> Instructions for the task: Copy the entries word for word. Keep the pictures out.

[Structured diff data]

####

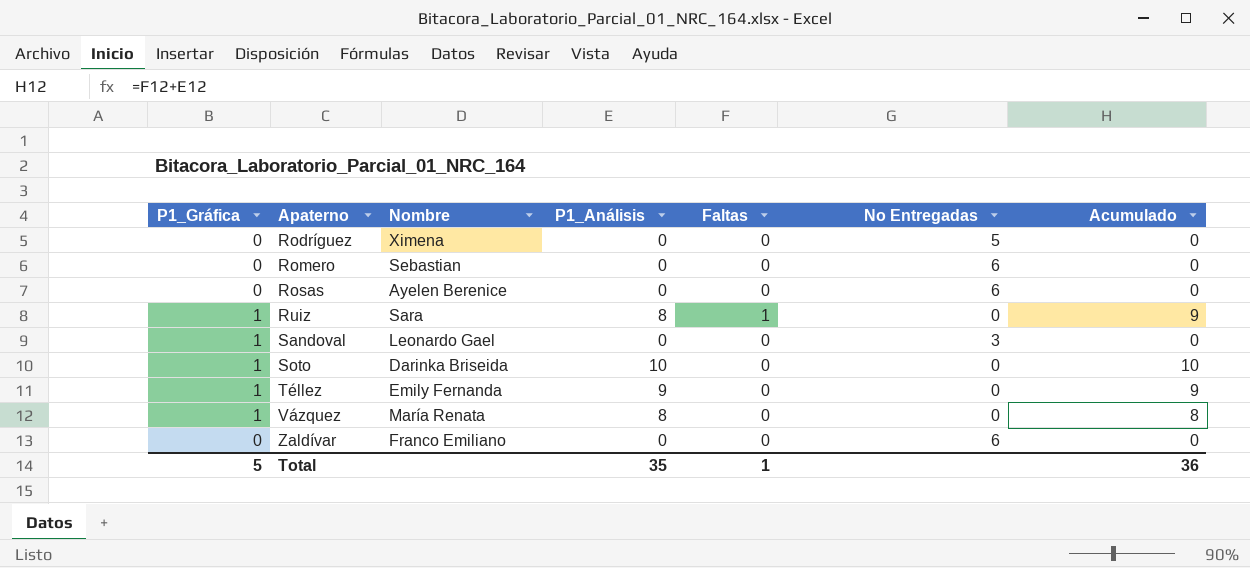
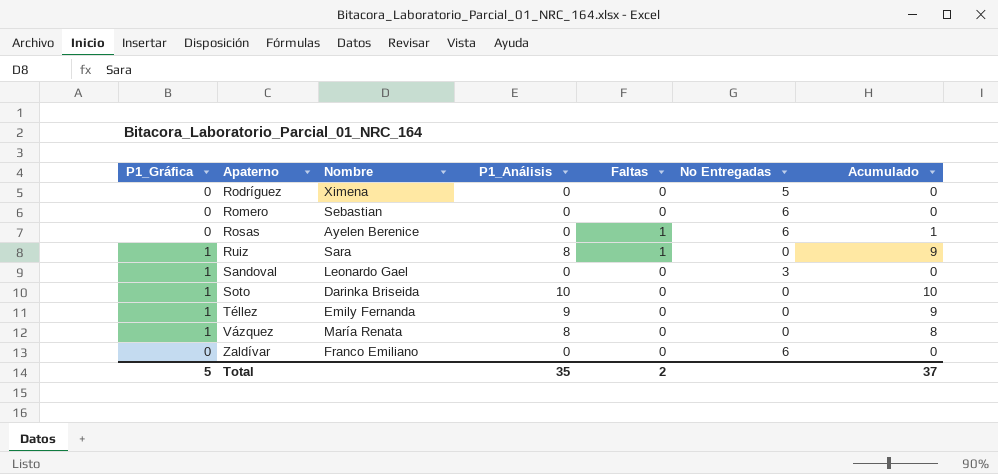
Rosas | Faltas: 0 -> 1
Rosas | Acumulado: 0 -> 1
Total | Faltas: 1 -> 2
Total | Acumulado: 36 -> 37

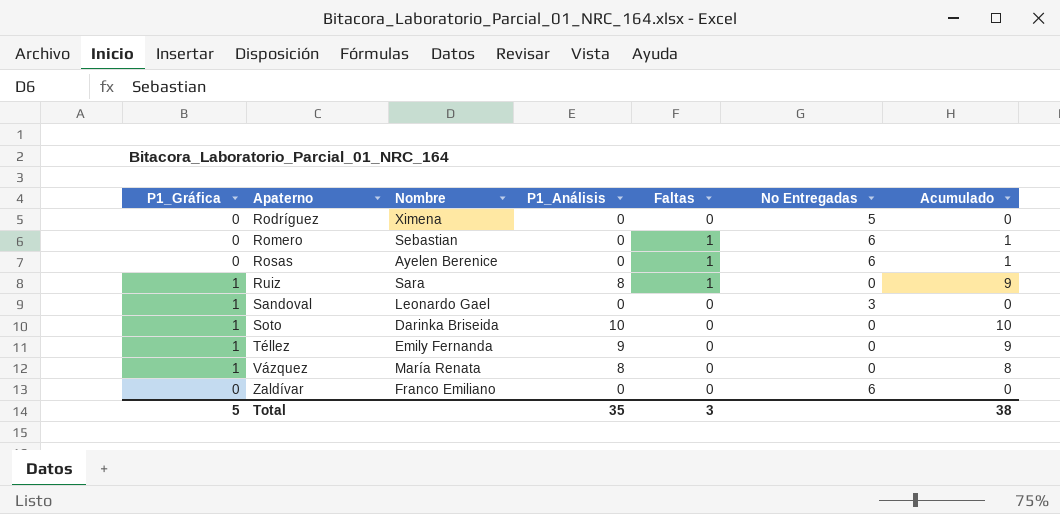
Romero | Faltas: 0 -> 1
Romero | Acumulado: 0 -> 1
Total | Faltas: 2 -> 3
Total | Acumulado: 37 -> 38

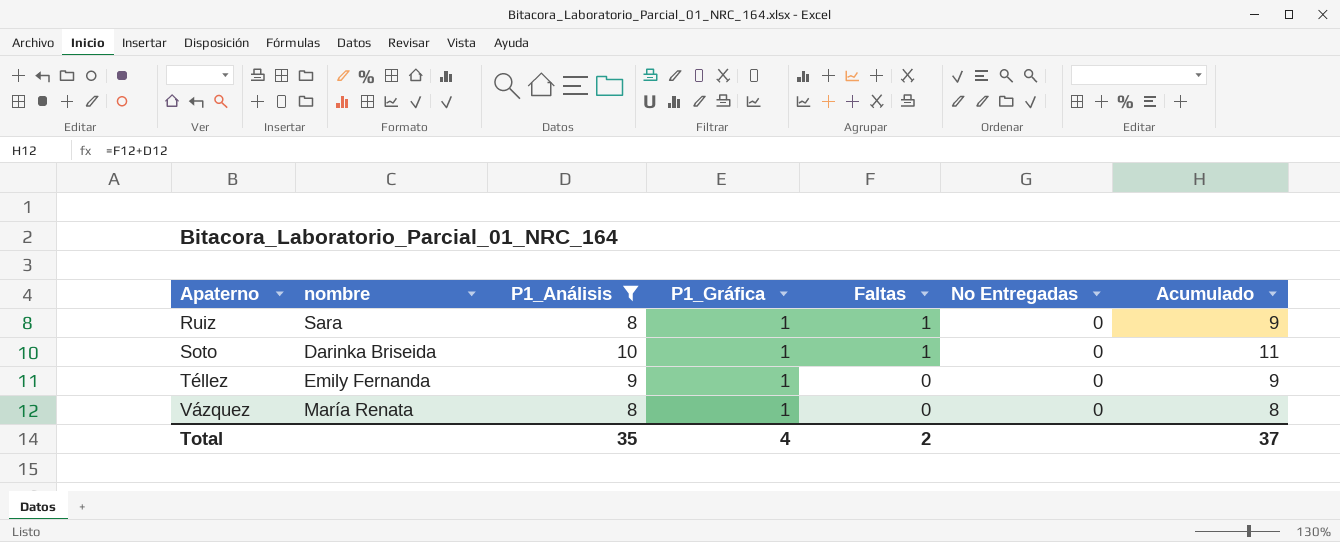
filter: none -> P1_Análisis != 0
column name: Nombre -> nombre
column P1_Gráfica | position: 1 -> 4
Soto | Faltas: 0 -> 1
Soto | Acumulado: 10 -> 11
Total | P1_Gráfica: 5 -> 4
Total | Faltas: 3 -> 2
Total | Acumulado: 38 -> 37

####

> Answer space:
Rosas | Faltas: 0 -> 1
Rosas | Acumulado: 0 -> 1
Total | Faltas: 1 -> 2
Total | Acumulado: 36 -> 37

Romero | Faltas: 0 -> 1
Romero | Acumulado: 0 -> 1
Total | Faltas: 2 -> 3
Total | Acumulado: 37 -> 38

filter: none -> P1_Análisis != 0
column name: Nombre -> nombre
column P1_Gráfica | position: 1 -> 4
Soto | Faltas: 0 -> 1
Soto | Acumulado: 10 -> 11
Total | P1_Gráfica: 5 -> 4
Total | Faltas: 3 -> 2
Total | Acumulado: 38 -> 37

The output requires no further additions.